«Le mythe du prince charmant est peut-être le seul qui nous construise tous»

INTERVIEW Le psychiatre et thérapeute du couple Philippe Brenot analyse les attentes des hommes et des femmes dans «Un jour, mon prince…»

Nicolas Beunaiche

— 

Illustration d'un couple s'embrassant dans une chambre d'hôtel.
Illustration d'un couple s'embrassant dans une chambre d'hôtel. — SUPERSTOCK/SUPERSTOCK/SIPA

«Un jour, mon prince viendra…» Blanche-Neige a beau avoir pas mal de cheveux gris, le mythe du prince charmant reste encore très vivace, selon le psychiatre et thérapeute du couple Philippe Brenot. Dans un livre qui vient de paraître aux Arènes, il s’appuie sur une enquête menée auprès de 566 femmes et 254 hommes âgés de 17 à 79 ans pour analyser les attentes des uns et des autres. Il répond aux questions de 20 Minutes.

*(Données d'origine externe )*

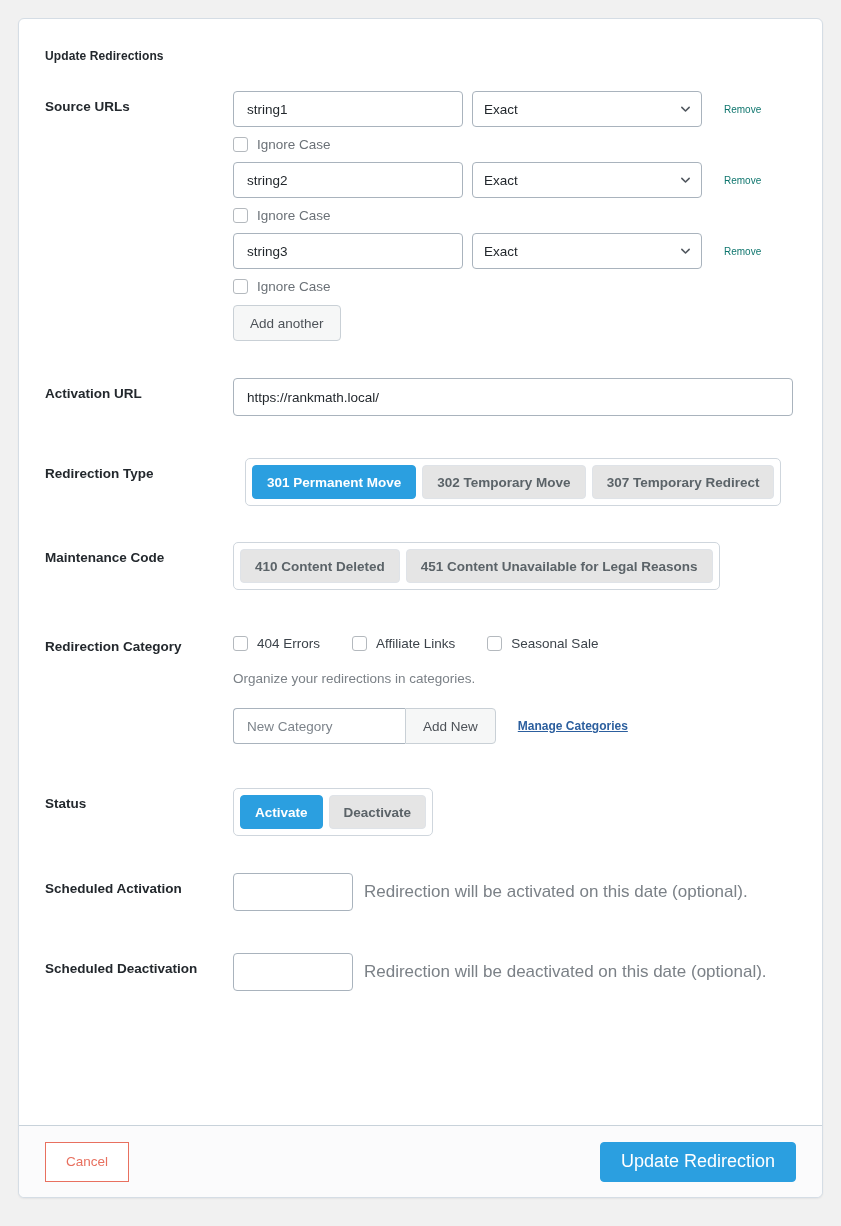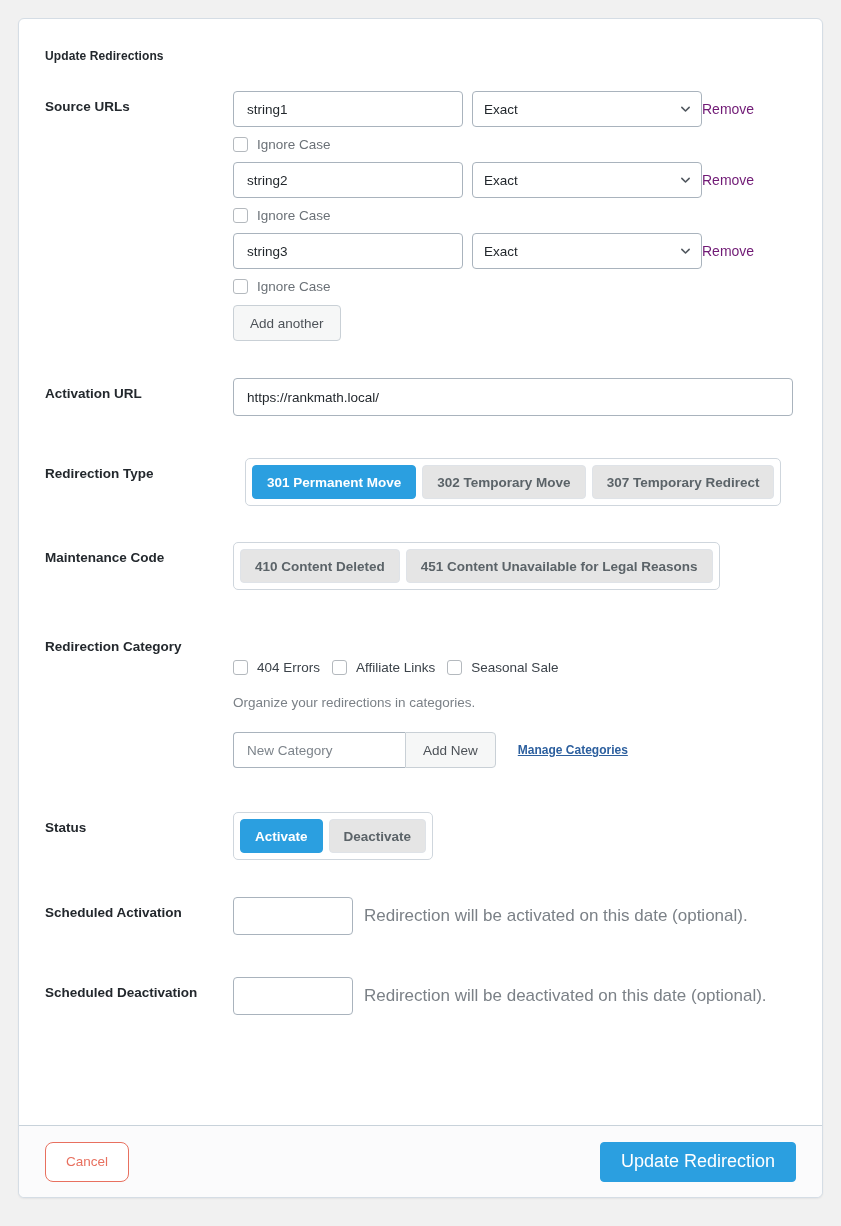"Remove" .remove-link { color: #701a75 -> #0f766e; font-size: 14px -> 10px; margin-left: none -> 22px }
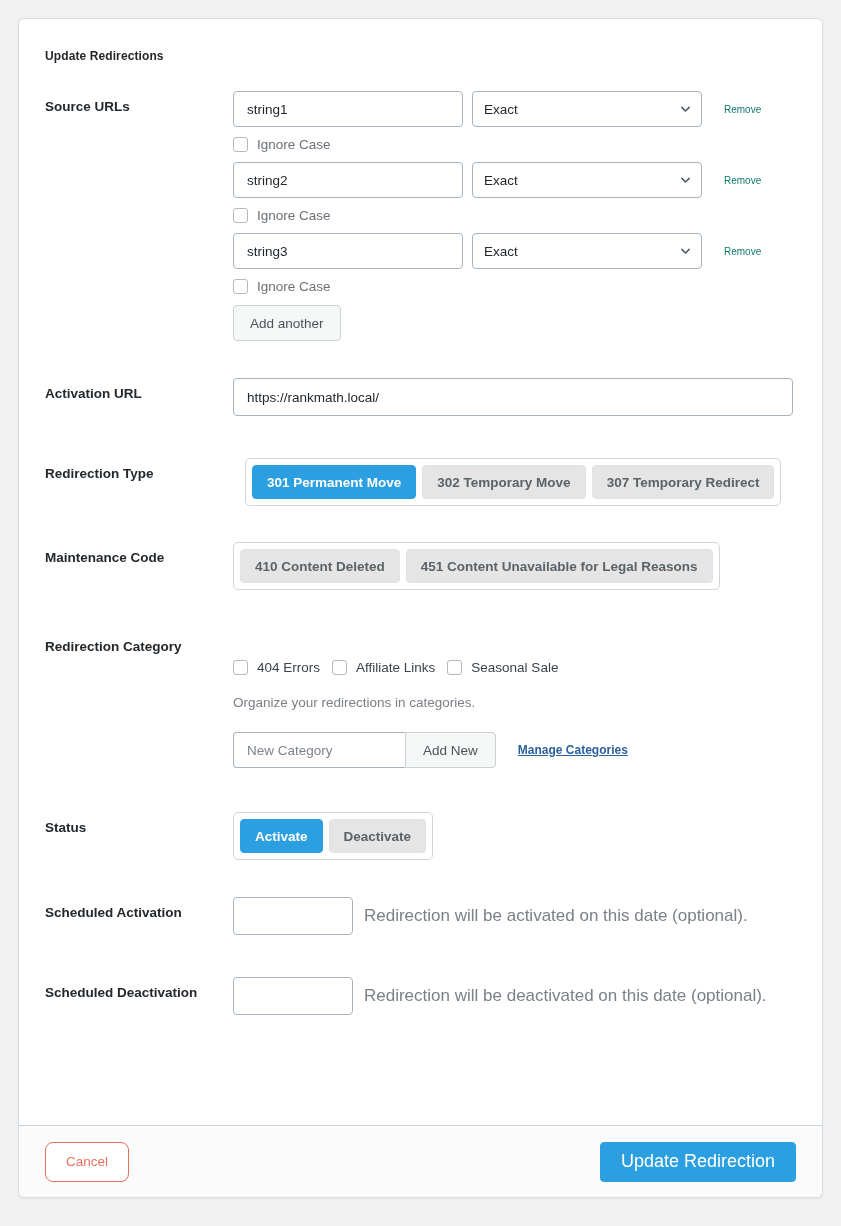"404 Errors" .cat-list { gap: 12px -> 32px; margin-top: 24px -> none }
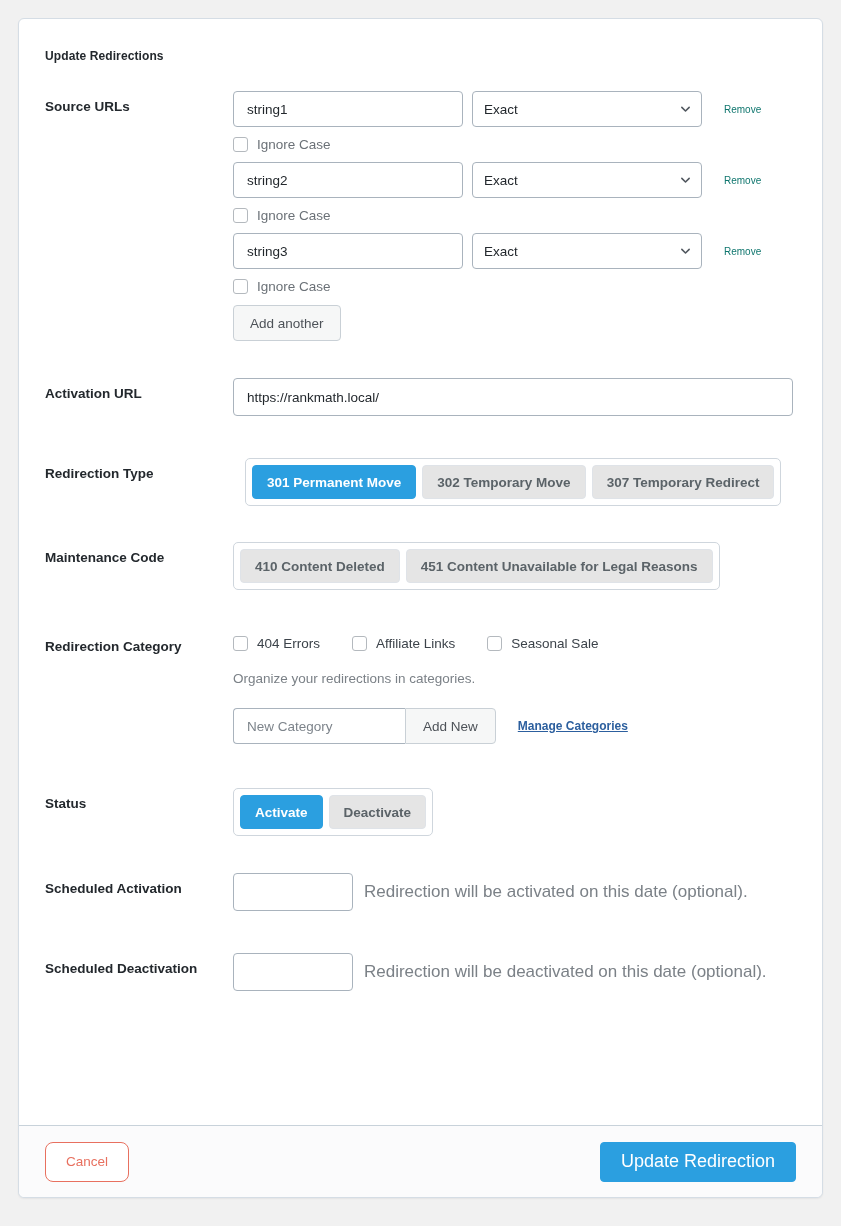"Cancel" .btn-cancel { border-radius: 8px -> 0 }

Dans votre livre, vous expliquez que 24 % des femmes croient encore au prince charmant. Quels problèmes cela pose-t-il?

La fatalité vient quand on idéalise tellement le prince charmant qu’on est tétanisé, qu’on ne bouge plus. On n’ose plus faire des rencontres. Cela ne va pas permettre l’épanouissement et là, on va être dans la souffrance. Mais ce que j’explique dans mon livre, c’est que la rencontre, le fait de tomber amoureux, faire durer un couple, tout cela s’apprend. Il y a moins de hasard qu’on le croit dans la rencontre amoureuse. Il y a des gens qui savent mieux le faire que d’autres. L’autre challenge, c’est quand on est en couple. Si on accepte de faire le deuil de la passion, si on accepte que le quotidien sera différent du moment de la rencontre, on pourra arriver à être heureux.

Vous expliquez également que les hommes se trompent sur ce que les femmes attendent d’eux…

Les hommes ont évolué. Les jeunes sont beaucoup plus attentionnés qu’il y a deux générations. Ils savent très bien que la plupart des femmes attendent des attentions, de la douceur. En cela, ils sont moins éloignés d’elles. Mais mon enquête révèle une chose amusante et désolante à la fois: beaucoup d’hommes estiment encore que les femmes attendent un compagnon qui gagne bien sa vie. Et à l’inverse, si la plupart des femmes assurent qu’elles ne recherchent pas quelqu’un qui a de l’argent, elles aiment être invitées. Je raconte notamment l’histoire d’une femme qui rencontre un homme, avec qui elle va dîner. Tout se passe bien, et à la fin du repas, il lui demande: «Alors, on fait comment pour payer?» Et là, elle explique que l’atout charme est tombé. Malgré tout, donc, les femmes attendent quelque chose… C’est compliqué.

La vision traditionnelle du couple est tout de même fragilisée par la banalisation du divorce ou encore les sites de rencontres, qui revendiquent leur côté supermarché. Tout cela ne menace-t-il pas le mythe du prince charmant?

Non, je ne crois pas. Les sites de rencontres sont devenus un passage obligé, surtout après 30 ans, quand on travaille. Mais ils ne menacent pas le mythe du prince charmant. Il va s’épanouir, au contraire. C’est peut-être le seul mythe qui nous construise tous. C’est un archétype très fort, on le retrouve dans plein de civilisations. Et depuis notre enfance, nous avons été construits par cette recette qu’on retrouve dans Blanche-Neige, Pretty Woman, Titanic ou même Shrek. Ce mythe va perdurer parce que perdure ce stéréotype.